*** Opening of Entries shown ***

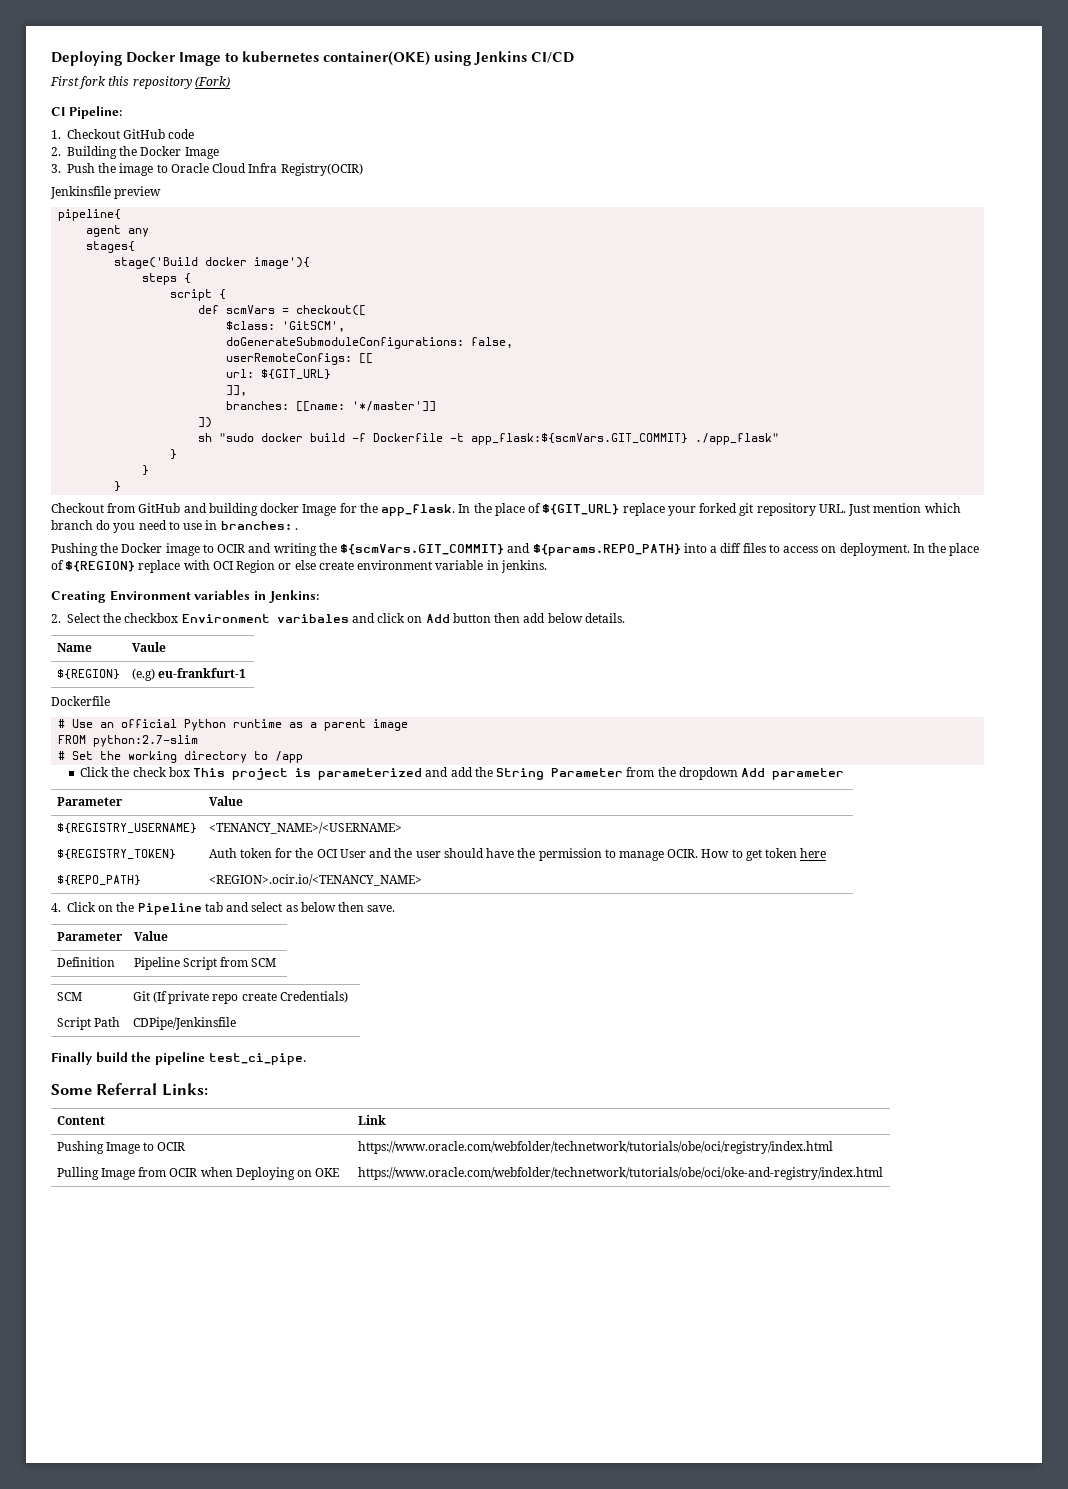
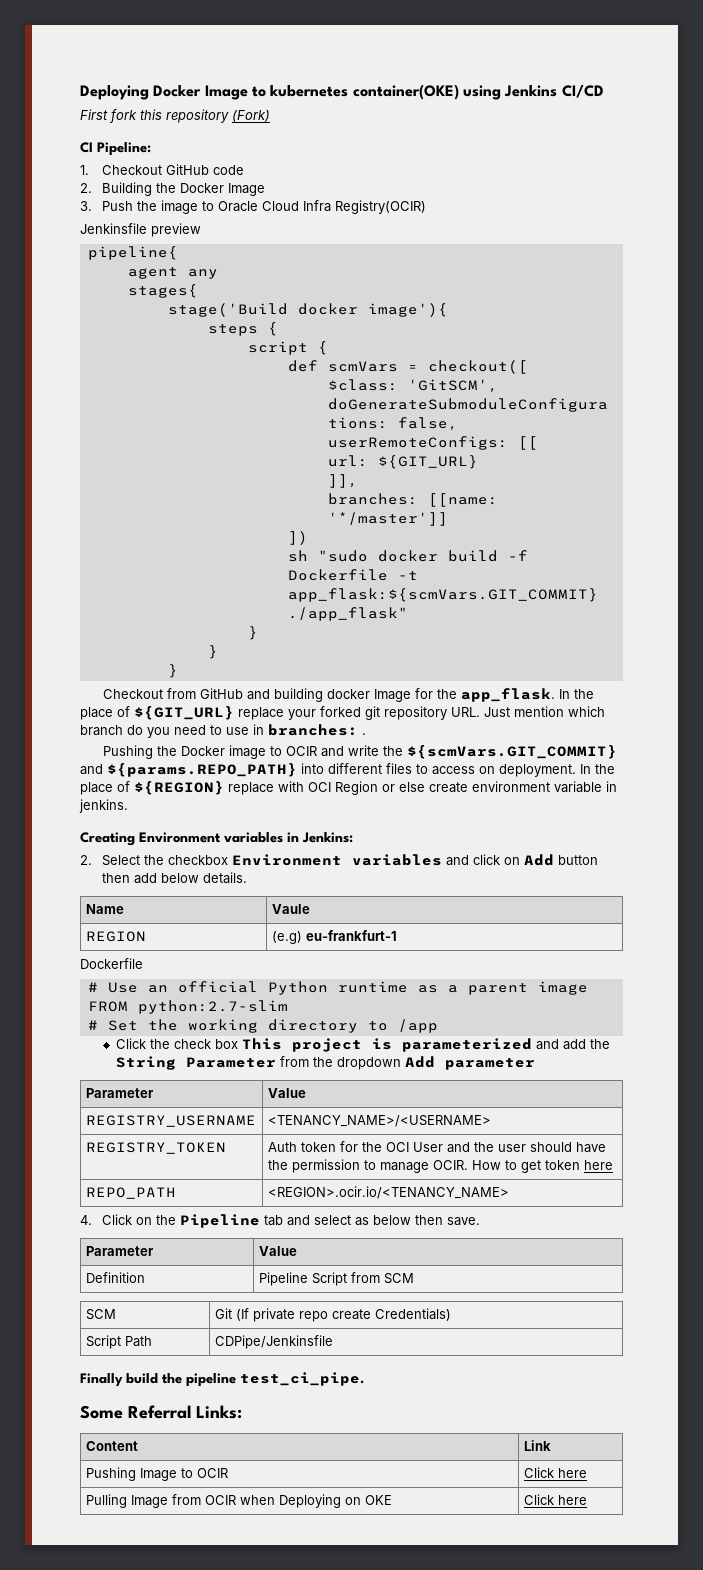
[273,543,317,556] writing -> [348,745,380,756] write
[710,543,742,553] a diff -> [328,763,382,774] different
[276,614,349,623] varibales -> [351,854,442,866] variables
[56,669,120,680] ${REGION} -> [85,931,146,942] REGION
[56,823,197,834] ${REGISTRY_USERNAME} -> [85,1115,256,1127] REGISTRY_USERNAME
[56,849,176,860] ${REGISTRY_TOKEN} -> [85,1142,226,1154] REGISTRY_TOKEN
[56,875,141,886] ${REPO_PATH} -> [85,1187,176,1199] REPO_PATH
[357,1141,833,1154] https://www.oracle.com/webfolder/technetwork/tutorials/obe/oci/registry/index.html -> [523,1467,587,1478] Click here
[357,1167,883,1180] https://www.oracle.com/webfolder/technetwork/tutorials/obe/oci/oke-and-registry/index.html -> [523,1494,587,1505] Click here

*** Close of Entries shown ***

■ The task
Please restate the data word for word, leaving out any picture it holds.

■ Response for this exercise
[273,543,317,556] writing -> [348,745,380,756] write
[710,543,742,553] a diff -> [328,763,382,774] different
[276,614,349,623] varibales -> [351,854,442,866] variables
[56,669,120,680] ${REGION} -> [85,931,146,942] REGION
[56,823,197,834] ${REGISTRY_USERNAME} -> [85,1115,256,1127] REGISTRY_USERNAME
[56,849,176,860] ${REGISTRY_TOKEN} -> [85,1142,226,1154] REGISTRY_TOKEN
[56,875,141,886] ${REPO_PATH} -> [85,1187,176,1199] REPO_PATH
[357,1141,833,1154] https://www.oracle.com/webfolder/technetwork/tutorials/obe/oci/registry/index.html -> [523,1467,587,1478] Click here
[357,1167,883,1180] https://www.oracle.com/webfolder/technetwork/tutorials/obe/oci/oke-and-registry/index.html -> [523,1494,587,1505] Click here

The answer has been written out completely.